O MURO
(Parte Três)
(Conto
escrito para o livro “À noite, todos os gatos”, publicado em 1998)
Este bronze trinta e
quatro foi realmente um marco na minha vida.
Eu ficava todo
orgulhoso cada vez que a empregada da casa perdia alguns minutos passando
polidor na minha placa, com a esperança renovada de que eles decidissem
pintar-me de novo, pra valer, como manda o figurino das lojas de tintas.
E a coisa surgiu
naturalmente, como acontecem as mais simples coisas da vida.
Veio a festa de
aniversário da menina, e com os preparativos da festa uma discussão bem aqui na
minha frente, a dona dizia que o muro deveria ser pintado para ficar bonito –
eu agradeci sorrindo entre os tijolos – e o dono fazendo como sempre os
cálculos mentais do custo da festa de quinze anos pensando em optar por um
outro retoque à cal hidratada, cor de rosa ainda por cima, vejam só que
despautério!
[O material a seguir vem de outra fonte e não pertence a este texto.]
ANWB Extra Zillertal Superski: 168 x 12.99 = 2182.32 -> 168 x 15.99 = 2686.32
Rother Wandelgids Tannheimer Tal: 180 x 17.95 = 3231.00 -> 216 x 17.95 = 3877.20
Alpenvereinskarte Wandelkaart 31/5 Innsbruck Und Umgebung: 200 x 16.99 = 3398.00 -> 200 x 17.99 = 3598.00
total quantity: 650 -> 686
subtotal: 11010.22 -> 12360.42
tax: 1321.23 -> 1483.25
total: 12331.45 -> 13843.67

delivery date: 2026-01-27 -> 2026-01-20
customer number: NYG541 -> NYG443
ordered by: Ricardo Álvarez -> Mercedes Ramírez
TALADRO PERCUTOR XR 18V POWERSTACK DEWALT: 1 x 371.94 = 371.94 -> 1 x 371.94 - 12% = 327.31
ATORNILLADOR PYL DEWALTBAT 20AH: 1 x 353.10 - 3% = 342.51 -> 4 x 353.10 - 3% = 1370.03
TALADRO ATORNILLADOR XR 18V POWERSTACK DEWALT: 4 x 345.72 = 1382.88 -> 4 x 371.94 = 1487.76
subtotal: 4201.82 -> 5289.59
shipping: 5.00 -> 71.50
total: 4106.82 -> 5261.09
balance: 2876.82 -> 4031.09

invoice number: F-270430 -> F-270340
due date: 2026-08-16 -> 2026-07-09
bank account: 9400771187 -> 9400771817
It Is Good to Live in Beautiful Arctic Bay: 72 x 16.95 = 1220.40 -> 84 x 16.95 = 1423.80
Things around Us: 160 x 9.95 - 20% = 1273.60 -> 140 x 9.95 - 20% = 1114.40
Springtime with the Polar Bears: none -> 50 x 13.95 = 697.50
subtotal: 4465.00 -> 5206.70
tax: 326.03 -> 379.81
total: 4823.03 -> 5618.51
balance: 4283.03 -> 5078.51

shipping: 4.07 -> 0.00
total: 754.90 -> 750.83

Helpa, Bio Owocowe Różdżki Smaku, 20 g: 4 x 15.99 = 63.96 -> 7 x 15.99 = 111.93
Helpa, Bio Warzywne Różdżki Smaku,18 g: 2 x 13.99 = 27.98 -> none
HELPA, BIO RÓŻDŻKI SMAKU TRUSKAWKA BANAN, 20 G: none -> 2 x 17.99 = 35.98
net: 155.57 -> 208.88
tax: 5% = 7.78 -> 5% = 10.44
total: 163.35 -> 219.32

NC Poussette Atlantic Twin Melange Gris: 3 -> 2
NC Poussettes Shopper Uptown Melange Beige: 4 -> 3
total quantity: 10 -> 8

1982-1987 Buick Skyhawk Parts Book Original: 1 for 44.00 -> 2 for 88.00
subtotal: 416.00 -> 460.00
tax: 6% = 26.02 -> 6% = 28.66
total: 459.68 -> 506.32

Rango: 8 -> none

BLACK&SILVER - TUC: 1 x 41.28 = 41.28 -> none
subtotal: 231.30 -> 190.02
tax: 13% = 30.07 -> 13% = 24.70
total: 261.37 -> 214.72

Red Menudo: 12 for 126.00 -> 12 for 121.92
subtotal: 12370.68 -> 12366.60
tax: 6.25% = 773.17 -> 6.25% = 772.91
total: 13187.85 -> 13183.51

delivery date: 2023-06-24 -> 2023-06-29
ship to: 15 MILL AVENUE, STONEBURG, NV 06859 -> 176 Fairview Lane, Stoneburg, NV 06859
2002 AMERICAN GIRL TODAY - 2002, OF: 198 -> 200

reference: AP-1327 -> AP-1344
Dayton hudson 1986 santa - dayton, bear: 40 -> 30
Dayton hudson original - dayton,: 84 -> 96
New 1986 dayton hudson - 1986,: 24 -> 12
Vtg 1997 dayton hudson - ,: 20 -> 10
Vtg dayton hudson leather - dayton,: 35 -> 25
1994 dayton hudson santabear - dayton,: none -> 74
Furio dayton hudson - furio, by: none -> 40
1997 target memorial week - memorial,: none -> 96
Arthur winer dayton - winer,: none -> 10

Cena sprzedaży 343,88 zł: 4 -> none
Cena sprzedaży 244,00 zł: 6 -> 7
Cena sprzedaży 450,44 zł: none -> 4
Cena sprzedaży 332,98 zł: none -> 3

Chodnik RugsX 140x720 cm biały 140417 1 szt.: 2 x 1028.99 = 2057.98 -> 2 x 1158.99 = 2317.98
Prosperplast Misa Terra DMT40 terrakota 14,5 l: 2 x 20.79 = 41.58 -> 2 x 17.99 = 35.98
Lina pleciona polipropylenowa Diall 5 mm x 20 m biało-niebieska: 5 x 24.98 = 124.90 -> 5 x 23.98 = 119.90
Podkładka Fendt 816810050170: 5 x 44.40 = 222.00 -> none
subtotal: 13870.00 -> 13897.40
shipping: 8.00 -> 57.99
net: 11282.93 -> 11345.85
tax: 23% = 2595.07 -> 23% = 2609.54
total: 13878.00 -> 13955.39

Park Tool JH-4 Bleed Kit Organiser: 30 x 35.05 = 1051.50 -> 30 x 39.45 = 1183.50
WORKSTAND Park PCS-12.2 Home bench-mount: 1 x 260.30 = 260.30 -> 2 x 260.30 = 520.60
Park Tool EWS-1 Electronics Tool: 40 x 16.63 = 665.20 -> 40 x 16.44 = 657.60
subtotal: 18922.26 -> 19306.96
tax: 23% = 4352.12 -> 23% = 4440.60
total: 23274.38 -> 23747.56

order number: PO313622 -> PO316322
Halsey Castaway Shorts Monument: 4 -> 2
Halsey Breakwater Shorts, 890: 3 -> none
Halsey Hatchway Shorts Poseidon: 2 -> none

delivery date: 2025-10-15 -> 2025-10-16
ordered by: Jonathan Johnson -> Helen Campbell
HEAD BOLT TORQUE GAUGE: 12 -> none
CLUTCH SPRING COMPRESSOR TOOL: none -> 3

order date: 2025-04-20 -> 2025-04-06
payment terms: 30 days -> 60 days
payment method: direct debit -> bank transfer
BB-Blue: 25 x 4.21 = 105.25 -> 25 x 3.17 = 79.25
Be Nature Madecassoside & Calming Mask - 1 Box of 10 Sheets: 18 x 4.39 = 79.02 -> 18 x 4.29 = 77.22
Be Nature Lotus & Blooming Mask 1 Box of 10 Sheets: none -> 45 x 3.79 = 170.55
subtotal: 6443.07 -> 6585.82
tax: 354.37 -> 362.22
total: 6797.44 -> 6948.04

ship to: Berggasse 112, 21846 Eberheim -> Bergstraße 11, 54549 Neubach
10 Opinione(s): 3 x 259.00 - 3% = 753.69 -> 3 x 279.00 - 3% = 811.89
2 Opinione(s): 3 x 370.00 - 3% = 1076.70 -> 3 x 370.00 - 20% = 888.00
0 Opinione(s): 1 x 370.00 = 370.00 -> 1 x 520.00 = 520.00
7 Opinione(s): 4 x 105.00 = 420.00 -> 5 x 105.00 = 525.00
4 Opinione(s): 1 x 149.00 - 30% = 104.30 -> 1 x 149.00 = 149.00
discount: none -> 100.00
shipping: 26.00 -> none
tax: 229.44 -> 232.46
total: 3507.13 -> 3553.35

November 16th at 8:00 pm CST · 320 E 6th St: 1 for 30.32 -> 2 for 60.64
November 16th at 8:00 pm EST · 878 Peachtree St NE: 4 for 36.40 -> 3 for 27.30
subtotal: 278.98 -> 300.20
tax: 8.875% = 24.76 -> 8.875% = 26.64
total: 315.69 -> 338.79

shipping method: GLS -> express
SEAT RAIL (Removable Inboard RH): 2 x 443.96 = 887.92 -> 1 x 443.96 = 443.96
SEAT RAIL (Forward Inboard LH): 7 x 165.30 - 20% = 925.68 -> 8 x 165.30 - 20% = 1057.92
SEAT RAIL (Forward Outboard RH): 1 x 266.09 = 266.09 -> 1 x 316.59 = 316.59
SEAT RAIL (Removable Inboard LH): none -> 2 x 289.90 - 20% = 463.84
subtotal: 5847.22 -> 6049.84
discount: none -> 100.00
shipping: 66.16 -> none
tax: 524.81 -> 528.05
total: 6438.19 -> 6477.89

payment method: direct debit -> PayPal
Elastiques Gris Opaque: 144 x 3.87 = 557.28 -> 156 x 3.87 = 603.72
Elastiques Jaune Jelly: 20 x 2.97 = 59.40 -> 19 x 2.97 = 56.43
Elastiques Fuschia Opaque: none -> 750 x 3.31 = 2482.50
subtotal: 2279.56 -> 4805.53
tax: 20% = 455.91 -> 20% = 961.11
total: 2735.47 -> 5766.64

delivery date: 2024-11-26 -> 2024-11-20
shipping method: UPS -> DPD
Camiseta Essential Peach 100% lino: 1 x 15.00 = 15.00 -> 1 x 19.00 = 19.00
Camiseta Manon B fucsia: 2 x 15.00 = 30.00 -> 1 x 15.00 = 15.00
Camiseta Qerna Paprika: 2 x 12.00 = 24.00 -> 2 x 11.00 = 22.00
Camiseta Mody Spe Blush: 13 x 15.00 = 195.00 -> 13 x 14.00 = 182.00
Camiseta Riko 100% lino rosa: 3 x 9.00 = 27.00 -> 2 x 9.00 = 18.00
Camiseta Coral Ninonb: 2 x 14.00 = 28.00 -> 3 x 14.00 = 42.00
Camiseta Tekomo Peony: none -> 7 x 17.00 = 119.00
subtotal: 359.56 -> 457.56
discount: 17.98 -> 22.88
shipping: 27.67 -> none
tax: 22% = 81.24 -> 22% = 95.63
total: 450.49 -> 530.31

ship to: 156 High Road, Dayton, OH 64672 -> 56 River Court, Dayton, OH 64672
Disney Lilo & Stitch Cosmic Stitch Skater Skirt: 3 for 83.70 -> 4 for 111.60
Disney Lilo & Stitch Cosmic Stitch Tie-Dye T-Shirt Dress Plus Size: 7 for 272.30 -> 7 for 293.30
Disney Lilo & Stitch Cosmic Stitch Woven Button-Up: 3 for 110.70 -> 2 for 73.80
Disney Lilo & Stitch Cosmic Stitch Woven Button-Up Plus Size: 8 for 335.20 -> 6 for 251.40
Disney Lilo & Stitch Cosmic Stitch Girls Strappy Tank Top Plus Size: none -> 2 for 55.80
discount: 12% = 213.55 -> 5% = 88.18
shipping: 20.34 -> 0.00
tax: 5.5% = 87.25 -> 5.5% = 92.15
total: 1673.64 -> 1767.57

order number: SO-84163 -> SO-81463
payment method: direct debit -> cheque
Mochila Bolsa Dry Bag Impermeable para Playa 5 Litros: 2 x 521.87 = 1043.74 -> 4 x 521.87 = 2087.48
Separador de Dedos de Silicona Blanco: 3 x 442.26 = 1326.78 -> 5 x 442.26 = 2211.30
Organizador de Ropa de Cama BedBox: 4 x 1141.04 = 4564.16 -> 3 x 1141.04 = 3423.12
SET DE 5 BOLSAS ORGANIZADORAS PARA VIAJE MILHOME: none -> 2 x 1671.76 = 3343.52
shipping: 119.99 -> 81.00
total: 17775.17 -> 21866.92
Felizmente acabou prevalecendo, como sempre prevalece nestes
casos, a opinião da matrona, que se encarregou de chamar um pintor de verdade
com todo o seu aparato – lixa, escova, espátula, e até um desnecessário andaime
– para uma recuperação completa da minha cútis, cobrindo as fendas, nivelando a
argamassa e usando material de primeiríssima para meu embelezamento final em
branco.
Foi um período de
glória.
A festa foi sobretudo
um sucesso, a casa regurgitava de gente bonita e bem cheirosa que, de curiosa,
se colocou fora do alcance dos galhos intrometidos do bougainville do jardim e assoprou as nuvens de algodão para
alhures.
Mas, como dizem,
festa acabada, músicos a pé,
Voltamos ao dia-a-dia
de fastio mantendo porém a minha brancura imaculada, os vadios foram pintar em outra
freguesia para a alegria de toda a minha família e eu me sentia um pouco mais
seguro.
Certo dia o terreno
baldio à minha frente começou a ser desmatado e plainado, os ratos e as baratas
fugiram pelos bueiros em direção a algum outro terreno das cercanias onde
pudessem ser brindados com restos de comida, caixas de papelão, pneus rasgados
e excrementos, e chegaram então alguns homens com um caminhão cheio de
materiais de construção – Construtora Elipse, estava escrito – e, maravilha das
maravilhas, começaram a construir a mais graciosa parede que eu tive a
oportunidade de ver, na verdade a primeira, mas divinamente bela, com ornatos
de pedra e um pequeno gradil harmoniosamente desenhado com motivos bizantinos,
e finalmente pintaram-na de azul celeste.
Agora sim eu tinha a
quem admirar e a quem mostrar todo o meu garbo nos dias de sol, nas tardes de
chuva, nas noites de céu estrelado, no inverno cheio de neblina ou no verão
cheio de insetos soltando as asas.
-0-
E assim nasceu um
grande amor.
Murilo e Celeste de
repente se entreolhando, depois se olhando com firmeza, dia e noite sem parar,
buscando – quem sabe – perpetuar numa eternidade de esfinge essa admiração
mútua, mesmo se com o passar do tempo o azul fosse desbotando, mesmo se o
branco voltasse a ser riscado com maldade e ignorância, mesmo que o arbusto
crescesse e viesse abrigar não apenas um, mas diversos sacos de lixo a seus pés.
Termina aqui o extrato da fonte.